The Participants’ Country Risk Classifications are a fundamental building block of the MPRs. They are meant to reflect the risk that a country will not be able to repay its external debt. Under the Participants’ system, the country risk encompasses:
- transfer and convertibility risk (i.e. the risk that a government imposes capital or exchange controls that prevent an entity from converting local currency into foreign currency and/or transferring funds to creditors located outside the country), and
- cases of force majeure (e.g. war, expropriation, revolution, civil disturbance, floods, earthquakes).
The Country Risk Classifications are made public so that all countries are in a position to provide export credits according to the rules of the Arrangement and thus benefit from the safe haven clause of the WTO’s Agreement on Subsidies and Countervailing Measures.
The Participants to the Arrangement neither endorse nor encourage their use for any other purpose.
Key messages
The Country Risk Classifications are established by the Country Risk Experts’ Group (CRE Group), an independent technical sub-body of the Participants to the Arrangement.
This Group is made up of CREs from the Export Credit Agencies (ECAs) of the Participants.
The procedures and customs of the CRE Group have been designed to ensure that discussions remain purely technical and are not influenced by any non-risk related (including political) considerations.
The CRE group meets several times a year to update the list of country risk classifications. These meetings guarantee that each country is reviewed at least once a year and whenever a fundamental change is observed.
The list of Country Risk Classifications is publicly available and published on the OECD website after each meeting; however, the exchanges and deliberations at these meetings are strictly confidential.
The OECD has an administrative role only and is not involved in the classification process.
Not all countries are classified, including:
- High-income OECD countries and high-income Euro-Zone countries: Transactions in these countries, also referred to as market benchmark countries, are subject to different minimum premium rules that rely on market ratings.

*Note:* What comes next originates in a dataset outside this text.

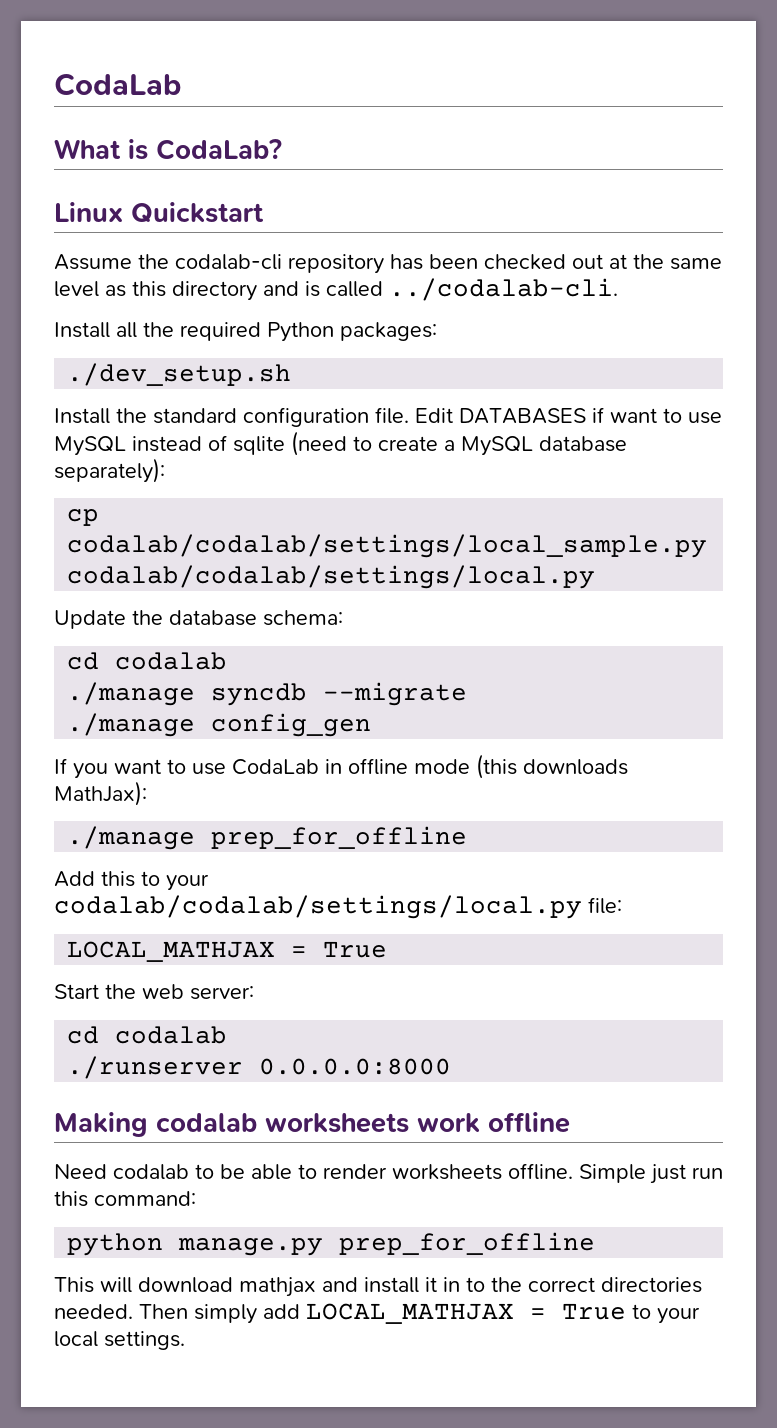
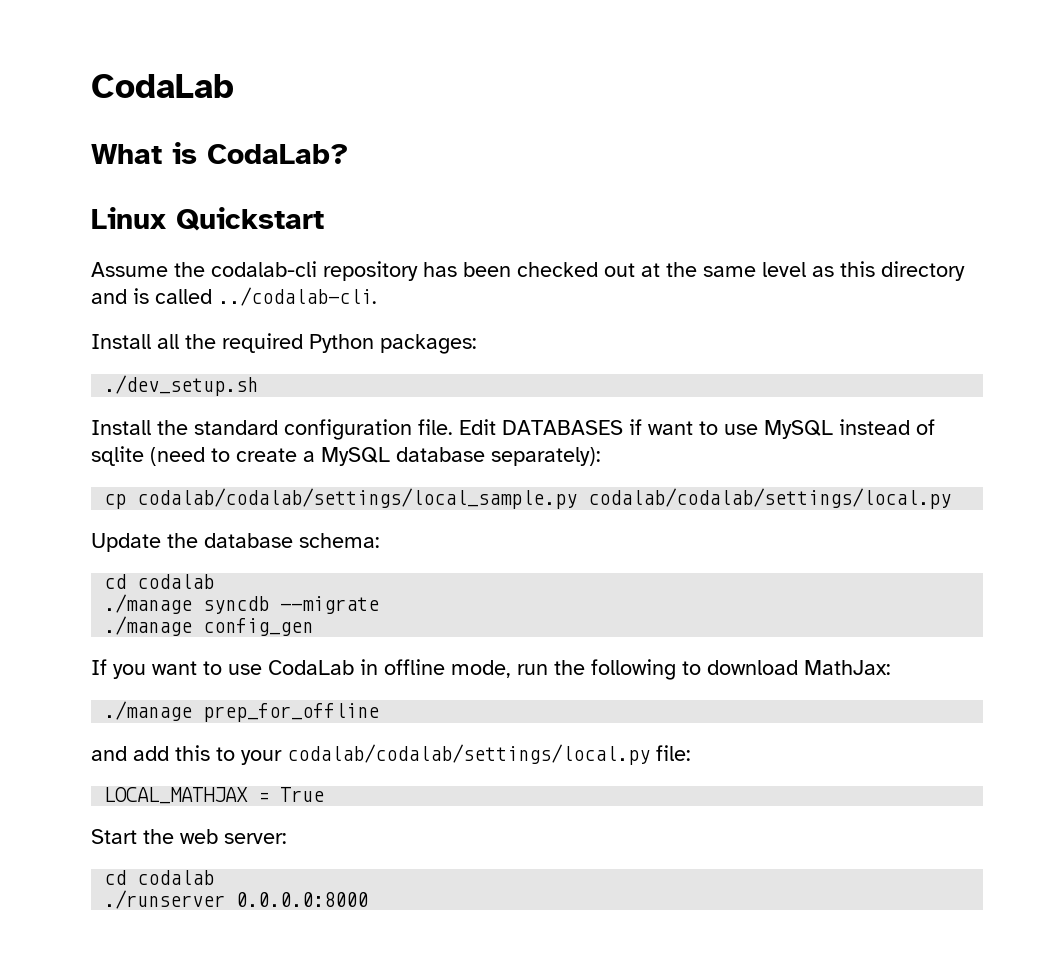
[414,754,628,779] [54,781,147,806] mode (this downloads MathJax): -> [451,659,891,680] mode, run the following to download MathJax:
[54,871,95,887] Add -> [91,746,169,761] and add
[54,1112,570,1137] [54,1163,723,1184] [54,1191,196,1207] [67,1232,596,1256] [54,1277,702,1297] [54,1303,700,1324] [54,1331,185,1350] // Making codalab worksheets work offline // Need codalab to be able to render worksheets offline. Simple just run this command: // python manage.py prep_for_offline // This will download mathjax and install it in to the correct directories needed. Then simply add LOCAL_MATHJAX = True to your local settings. -> (369, 899) none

- Very small countries that do not generally receive official export credit support: for such countries, the Participants are free to apply the Country Risk Classification which they deem appropriate.
The Country Risk Classification takes place through the application of a two-step methodology:
- A quantitative assessment of country credit risk produced by the Country Risk Assessment Model (CRAM) and based on four groups of risk indicators:
- the payment experience reported by the Participants;
- the financial situation of the country based on IMF and World Bank macro-economic data;
- the economic situation (policy performance, growth potential, and vulnerability) of the country based on IMF and World Bank macro-economic data;
- and the institutional situation of the country based on the World Bank Governance Indicator.
A qualitative assessment of the CRAM results by the Country Risk Experts, in order to integrate factors not fully taken into account by the model (e.g. crises, wars).